В хижине было темно и глухо, но, когда Феликс зажег масляный светильник, Киприан увидел начертанный на подкопченных камнях символ новой веры – хризму. И вновь усмехнулся в душе своей, поскольку разве можно было сравнить величественные мраморные статуи с золотыми венками, поражающие своими размерами святилища с этим вычерченным пальцем скрещением «хи» и «ро», которое даже ребенку по силам нарисовать.
Раб тем временем опустился на колени, склонил перед буквами свою дикую голову с железным обручем на шее и принялся бормотать, вначале шепотом, но затем все слышнее и громче.

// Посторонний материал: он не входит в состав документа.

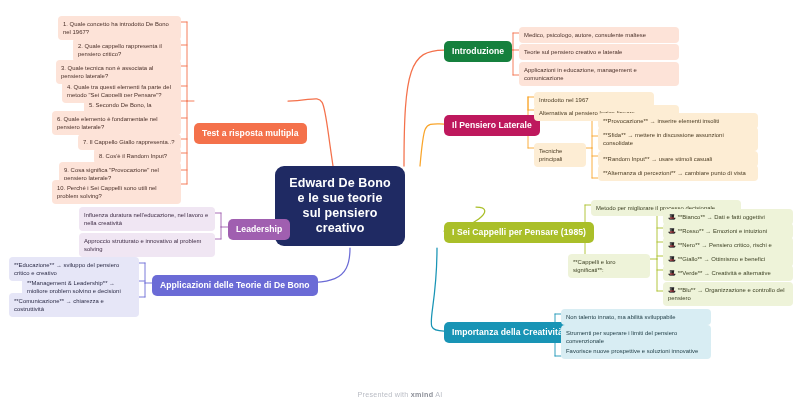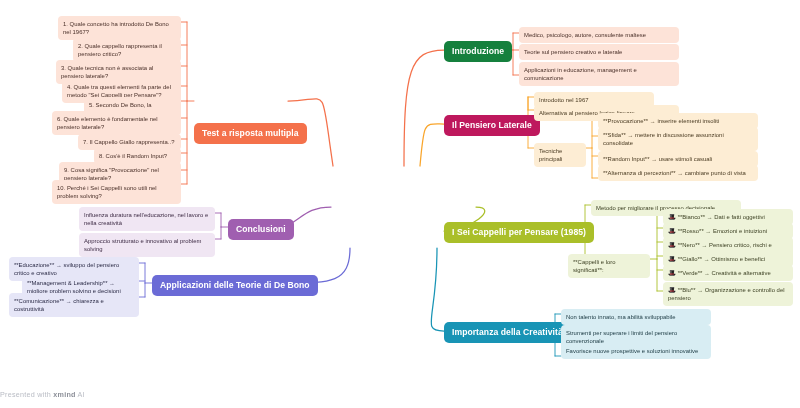"Edward De Bono e le" div.node { html: none -> <div>Edward De Bono e le sue teorie sul pensiero creativo</div> }
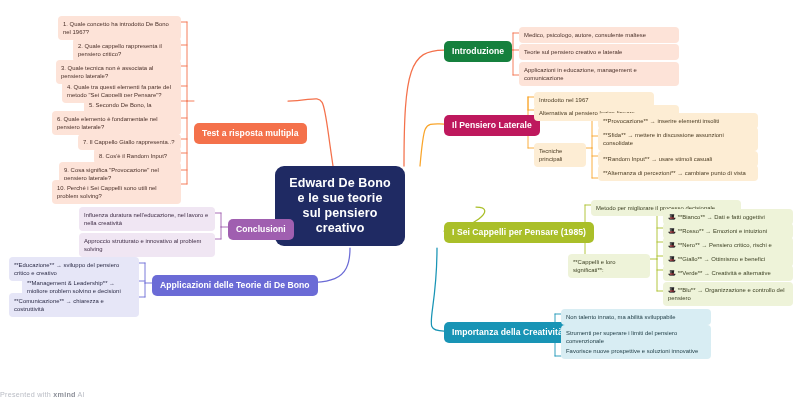"Conclusioni" div.node { text: Conclusioni -> Leadership }
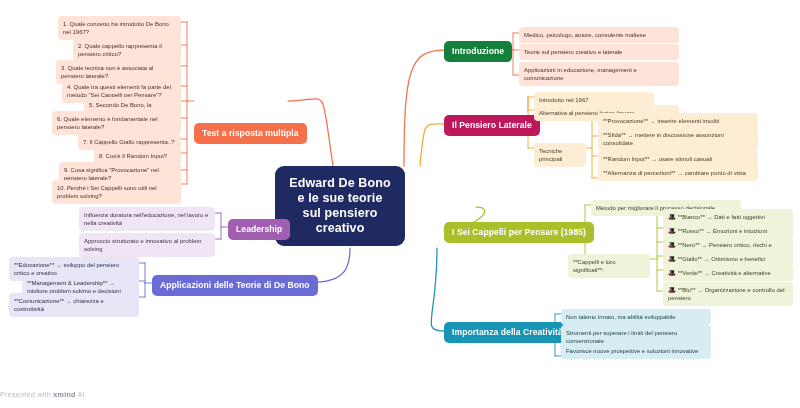"Presented with xmind AI" .footer { text-align: none -> center }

– Ἀλληλούϊα, – шептал Феликс. – Ἐξομολογεῖσθε τῷ Κυρίῳ, ὅτι ἀγαθός, ὅτι εἰς τὸν αἰῶνα τὸ ἔλεος αὐτοῦ. εἰπάτω δὴ οἶκος ᾿Ισραὴλ ὅτι ἀγαθός, ὅτι εἰς τὸν αἰῶνα τὸ ἔλεος αὐτοῦ· εἰπάτω δὴ οἶκος Ἀαρὼν ὅτι ἀγαθός, ὅτι εἰς τὸν αἰῶνα τὸ ἔλεος αὐτοῦ· εἰπάτωσαν δὴ πάντες οἱ φοβούμενοι τὸν Κύριον ὅτι ἀγαθός, ὅτι εἰς τὸν αἰῶνα τὸ ἔλεος αὐτοῦ. ἐκ θλίψεως ἐπεκαλεσάμην τὸν Κύριον, καὶ ἐπήκουσέ μου εἰς πλατυσμόν. Κύριος ἐμοὶ βοηθός, καὶ οὐ φοβηθήσομαι τί ποιήσει μοι ἄνθρωπος. Κύριος ἐμοὶ βοηθός, κἀγὼ ἐπόψομαι τοὺς ἐχθρούς μου. ἀγαθὸν πεποιθέναι ἐπὶ Κύριον ἢ πεποιθέναι ἐπ᾿ ἄνθρωπον· ἀγαθὸν ἐλπίζειν ἐπὶ Κύριον ἢ ἐλπίζειν ἐπ᾿ ἄρχουσι. πάντα τὰ ἔθνη ἐκύκλωσάν με, καὶ τῷ ὀνόματι Κυρίου ἠμυνάμην αὐτούς· κυκλώσαντες ἐκύκλωσάν με, καὶ τῷ ὀνόματι Κυρίου ἠμυνάμην αὐτούς. ἐκύκλωσάν με ὡσεὶ μέλισσαι κηρίον καὶ ἐξεκαύθησαν ὡς πῦρ ἐν ἀκάνθαις, καὶ τῷ ὀνόματι Κυρίου ἠμυνάμην αὐτούς. ὠσθεὶς ἀνετράπην τοῦ πεσεῖν, καὶ ὁ Κύριος ἀντελάβετό μου. ἰσχύς μου καὶ ὕμνησίς μου ὁ Κύριος καὶ ἐγένετό μοι εἰς σωτηρίαν. φωνὴ ἀγαλλιάσεως καὶ σωτηρίας ἐν σκηναῖς δικαίων· δεξιὰ Κυρίου ἐποίησε δύναμιν[30].